Ricardo paused, obviously waiting, and in spite of the thickness of the wood between them Lucy felt that she could almost hear the irritated hiss of his breath in between clenched teeth as he waited for her answer.

‘Lucia!’

Once again his knuckles rapped hard on the door. Clearly he had no intention of leaving. Suddenly afraid that he would take his annoyance out on the door even further, or that he would disturb other guests in the boarding house, Lucy was pushed into action, hurrying to the door and unlocking it. Yanking it open, she glared at Ricardo as he stood in the corridor.

‘Are you determined to disturb everyone in the house?’ she flung at him. ‘Some of them may be sleeping.’

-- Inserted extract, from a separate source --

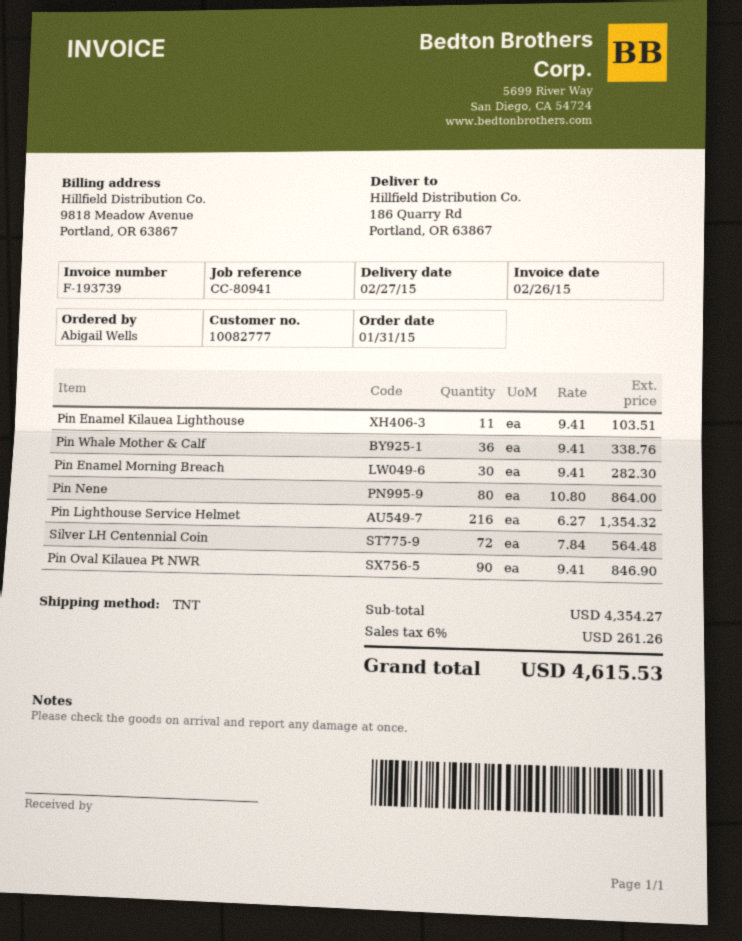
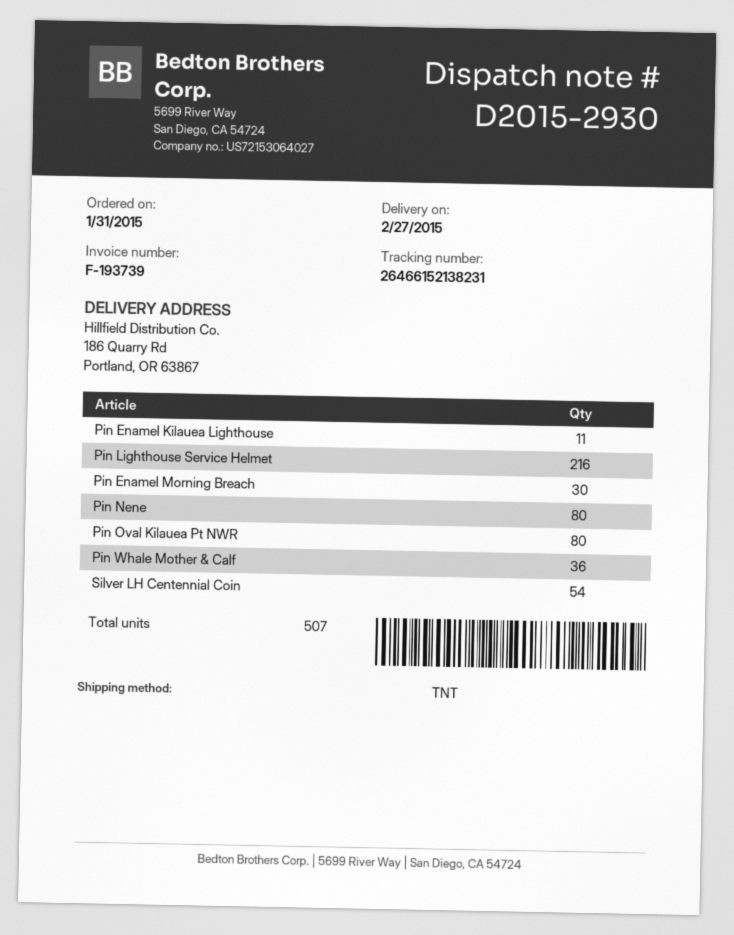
Silver LH Centennial Coin: 72 -> 54
Pin Oval Kilauea Pt NWR: 90 -> 80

‘Not at this time,’ Ricardo dismissed with a swift glance at his watch.

‘There might be children asleep!’

‘And you care about that?’

‘Of course I do!’

Too late she saw his face change and knew the direction of his thoughts. How could she care about other people’s children, he was obviously implying, when she had walked out on her own son when he was barely a month and a half old? Didn’t he know that nothing he did or said could make her feel any worse than she already did?

‘I can’t afford to cause any trouble that might get me thrown out of here. I have nowhere else to go.’